While babies and kids need warmth — even more so than we do — it is possible to over-bundle your baby, putting them at risk for SIDS or run-of-the-mill dehydration. Also, you can't put them in their car seat while they're in their heavy winter coat. If there was to be an accident, that coat nullifies the protective capabilities of the harness of the car seat.
While sledding and tubing is quite possibly the most fun one can have in the winter, it's not without risk. If you take your child sledding, they must wear a helmet rated for skiing. It must be properly fitted and not a hand-me-down or secondhand. The impact from a sled collision can be deadly, according to Kids Health, so it's best to strap in.

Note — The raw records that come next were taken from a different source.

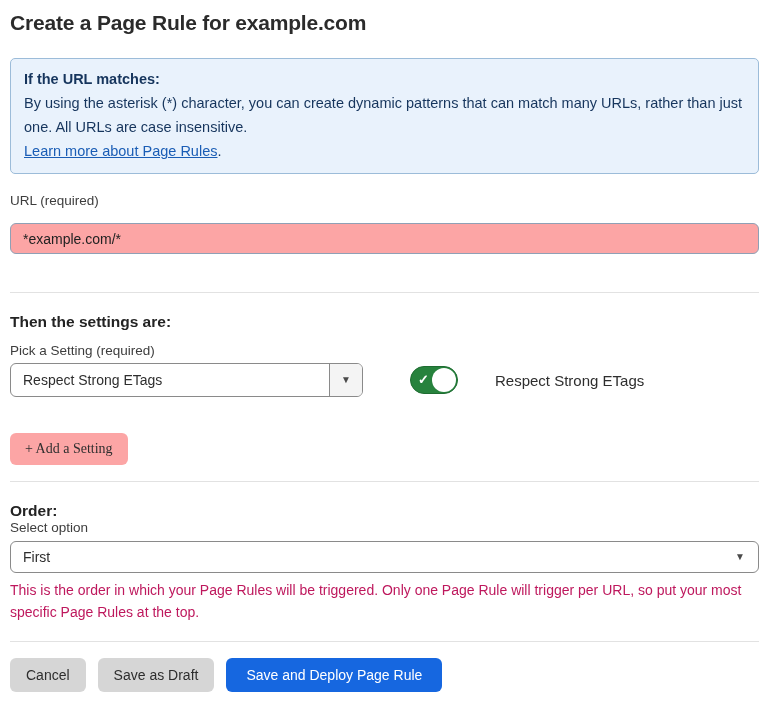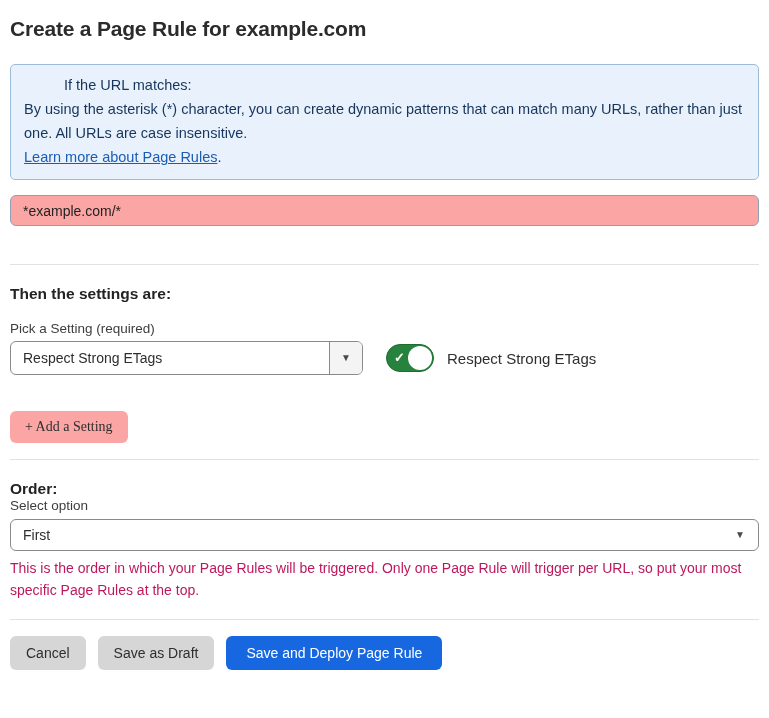--- a/index.html
+++ b/index.html
@@ -12,7 +12,7 @@
   .container {
     width: 769px;
     height: 718px;
-    padding: 6px 10px;
+    padding: 0 10px;
     overflow: hidden;
   }
   .page-title {

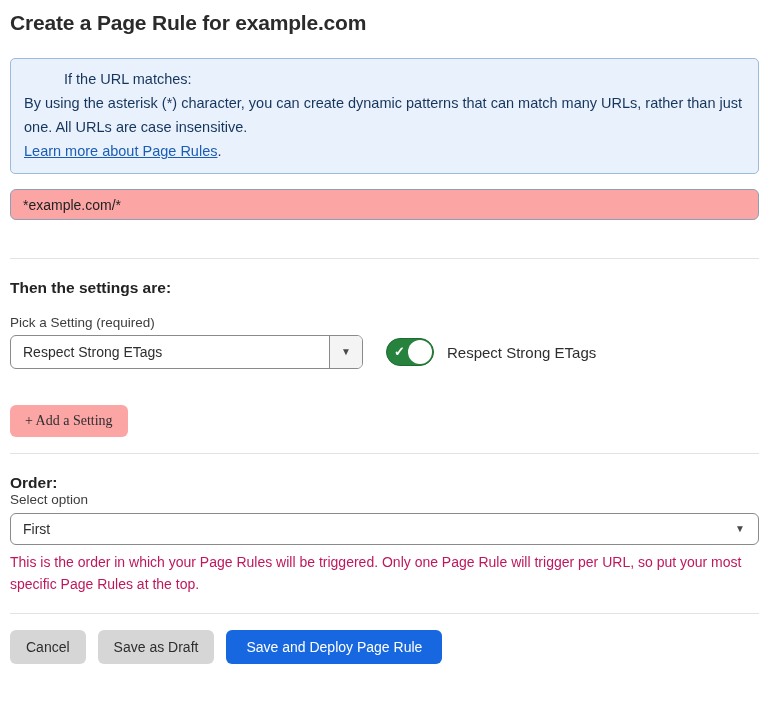--- a/index.html
+++ b/index.html
@@ -33,7 +33,7 @@
     line-height: 24px;
     color: #16355d;
   }
-  .info-heading { font-weight: 400; margin-left: 40px; }
+  .info-heading { font-weight: 700; }
   .info-link {
     color: #1a5db5;
     text-decoration: underline;

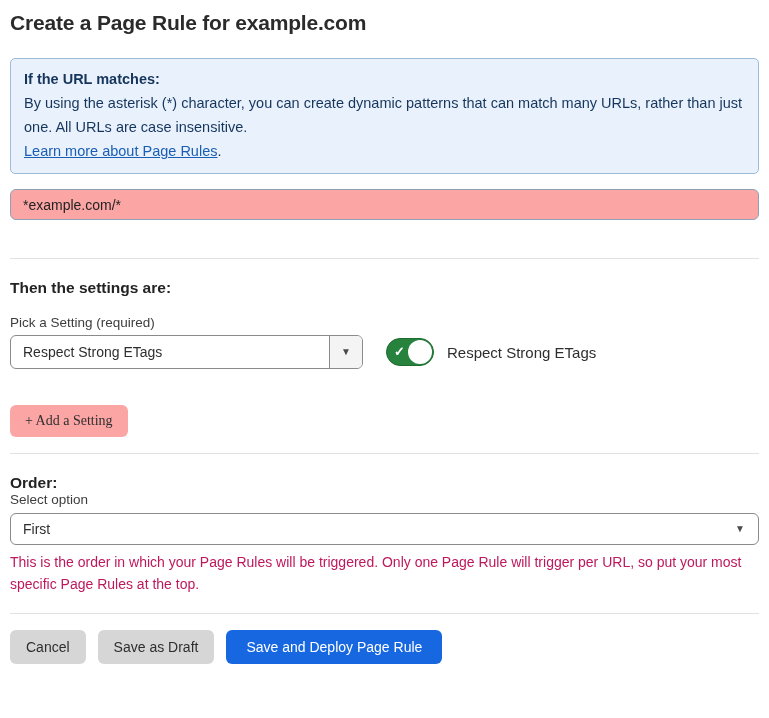--- a/index.html
+++ b/index.html
@@ -219,6 +219,7 @@
     <div><a class="info-link">Learn more about Page Rules</a><span>.</span></div>
   </div>
 
+  <label class="field-label url-label">URL (required)</label>
   <input class="url-input" type="text" value="*example.com/*" style="">
 
   <hr class="divider divider-1">

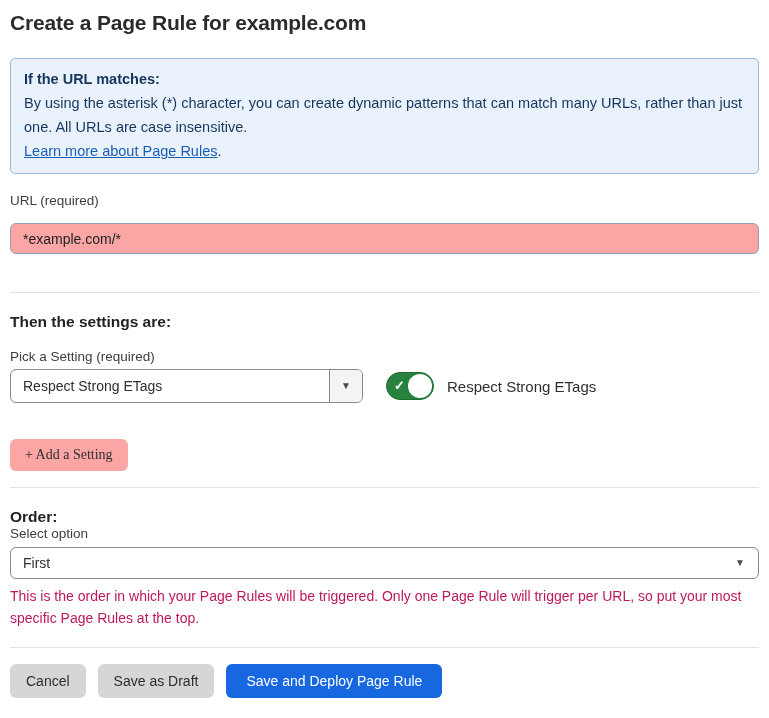--- a/index.html
+++ b/index.html
@@ -75,7 +75,7 @@
     color: #232323;
     margin-top: 20px;
   }
-  .pick-label { margin-top: 18px; }
+  .pick-label { margin-top: 12px; }
   
   .setting-row {
     margin-top: 5px;

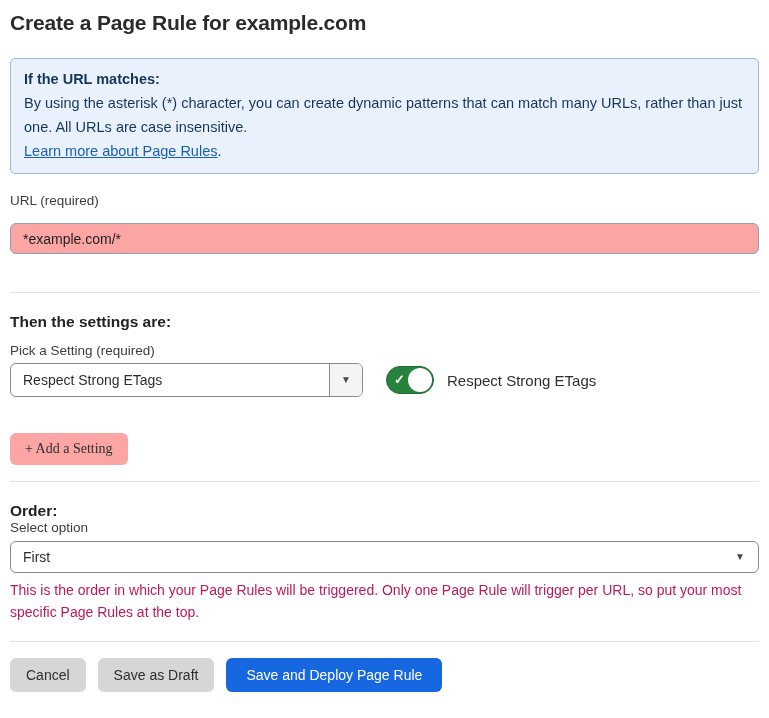--- a/index.html
+++ b/index.html
@@ -81,6 +81,7 @@
     margin-top: 5px;
     display: flex;
     align-items: center;
+    gap: 24px;
   }
   .custom-select {
     display: flex;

Ice melt is tough on skin, and can irritate a child's mouth and esophagus, as well as their gastrointestinal tract if swallowed. The combination used to make the melting salts aren't the harshest on the planet, but it's enough that it warrants a call to poison control. According to the website for poison control, if you see your child swallow any, wash their mouth out with milk and call the hotline immediately.
I know, I'm just your average skeptic feminist killjoy come to steal the fun of eating snow. But hear me out. While freshly fallen snow is mostly safe to eat, noted University of California Santa Barbara, the stuff that's been around a bit — or basically all of the snow in urban areas — is probably filled with all kinds of nasty bacteria just waiting to give your kids a few days off school and a few days on the potty, or worse. No one wants that.